Lord Mayor of Dublin
- In office 4 June 1993 – 9 June 1994
- Preceded by: Gay Mitchell
- Succeeded by: John Gormley

Leader of the Workers' Party
- In office 14 October 1962 – 11 February 1988
- Preceded by: New office
- Succeeded by: Proinsias De Rossa

President of Sinn Féin
- In office 9 March 1962 – 30 February 1970
- Preceded by: Paddy McLogan
- Succeeded by: Ruairí Ó Brádaigh

Personal details
- Born: Thomas Gill 25 January 1924 Nenagh, County Tipperary, Ireland
- Died: 4 February 2010 (aged 86) Beaumont, Dublin, Ireland
- Party: Workers' Party
- Other political affiliations: Sinn Féin (1950–1970)
- Spouse: Máire McLaughlin ​(m. 1961)​
- Relations: T. P. Gill (uncle)
- Education: University College Dublin

= Tomás Mac Giolla =

Irish politician (1924–2010)

Tomás Mac Giolla (/ga/; born Thomas Richard Gill 25 January 1924 – 4 February 2010) was an Irish Workers' Party politician who served as Lord Mayor of Dublin from 1993 to 1994, Leader of the Workers' Party from 1962 to 1988 and President of Sinn Féin from 1962 to 1970. He served as a Teachta Dála (TD) for the Dublin West constituency from 1982 to 1992.

==Early life==
He was born Thomas Richard Gill in Nenagh, County Tipperary. His uncle T. P. Gill was a Member of Parliament (MP) and member of the Irish Parliamentary Party of Charles Stewart Parnell. Tomás's father Robert Paul Gill, an engineer and architect, also stood unsuccessfully for election on a number of occasions. His mother was Mary Hourigan.

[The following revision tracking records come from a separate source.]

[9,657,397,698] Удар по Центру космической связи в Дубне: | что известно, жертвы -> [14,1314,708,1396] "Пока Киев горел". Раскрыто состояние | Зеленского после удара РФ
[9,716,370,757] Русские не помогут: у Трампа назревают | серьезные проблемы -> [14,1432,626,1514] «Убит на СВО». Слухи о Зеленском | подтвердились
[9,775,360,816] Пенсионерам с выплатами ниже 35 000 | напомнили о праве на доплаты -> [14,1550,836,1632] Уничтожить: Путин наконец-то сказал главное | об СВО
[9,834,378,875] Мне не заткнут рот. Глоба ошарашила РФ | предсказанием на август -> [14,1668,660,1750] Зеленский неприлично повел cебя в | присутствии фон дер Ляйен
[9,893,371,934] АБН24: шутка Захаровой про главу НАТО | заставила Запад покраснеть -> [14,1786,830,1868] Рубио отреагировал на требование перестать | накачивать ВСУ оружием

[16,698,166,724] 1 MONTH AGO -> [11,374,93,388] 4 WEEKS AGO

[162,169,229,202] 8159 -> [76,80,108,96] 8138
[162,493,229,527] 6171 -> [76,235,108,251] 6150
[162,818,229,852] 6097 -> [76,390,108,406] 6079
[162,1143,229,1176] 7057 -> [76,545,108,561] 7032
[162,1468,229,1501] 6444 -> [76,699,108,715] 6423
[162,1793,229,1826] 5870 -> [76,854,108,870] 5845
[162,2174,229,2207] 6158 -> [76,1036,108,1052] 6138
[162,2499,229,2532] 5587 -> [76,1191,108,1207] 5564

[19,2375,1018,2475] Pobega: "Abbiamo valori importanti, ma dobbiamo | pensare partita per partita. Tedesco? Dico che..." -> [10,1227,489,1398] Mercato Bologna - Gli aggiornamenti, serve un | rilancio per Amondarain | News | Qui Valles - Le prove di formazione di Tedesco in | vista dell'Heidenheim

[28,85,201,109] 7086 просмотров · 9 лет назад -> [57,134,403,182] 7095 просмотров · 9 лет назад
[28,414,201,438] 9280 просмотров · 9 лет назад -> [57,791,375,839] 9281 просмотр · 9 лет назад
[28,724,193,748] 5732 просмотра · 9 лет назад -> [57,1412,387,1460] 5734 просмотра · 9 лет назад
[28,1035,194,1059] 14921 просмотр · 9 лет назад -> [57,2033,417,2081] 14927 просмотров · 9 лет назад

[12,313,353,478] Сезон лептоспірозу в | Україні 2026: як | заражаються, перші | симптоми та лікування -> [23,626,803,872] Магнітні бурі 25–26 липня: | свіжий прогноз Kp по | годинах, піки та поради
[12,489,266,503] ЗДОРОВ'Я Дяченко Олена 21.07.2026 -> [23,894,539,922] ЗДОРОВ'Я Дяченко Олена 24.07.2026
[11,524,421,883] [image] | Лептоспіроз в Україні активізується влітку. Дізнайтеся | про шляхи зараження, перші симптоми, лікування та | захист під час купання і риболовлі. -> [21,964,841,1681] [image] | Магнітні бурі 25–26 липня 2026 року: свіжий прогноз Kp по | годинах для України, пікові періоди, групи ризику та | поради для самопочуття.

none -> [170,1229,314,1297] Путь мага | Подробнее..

Mac Giolla was educated at the local national school in Nenagh before completing his secondary education at St. Flannan's College, Ennis, County Clare. While at St. Flannan's, he changed to using the Irish language version of his name. He won a scholarship to University College Dublin where he qualified with a Bachelor of Arts degree, followed by a degree in Commerce.

A qualified Accountant, Mac Giolla was employed by the Irish Electricity Supply Board (ESB) from 1947 until he went into full-time politics in 1977.

In his early life Mac Giolla was an active republican. He joined Sinn Féin and the Irish Republican Army (IRA) around 1950. He was interned by the government of Ireland during the 1956–62 IRA border campaign. He also served a number of prison sentences in Mountjoy Prison, Dublin.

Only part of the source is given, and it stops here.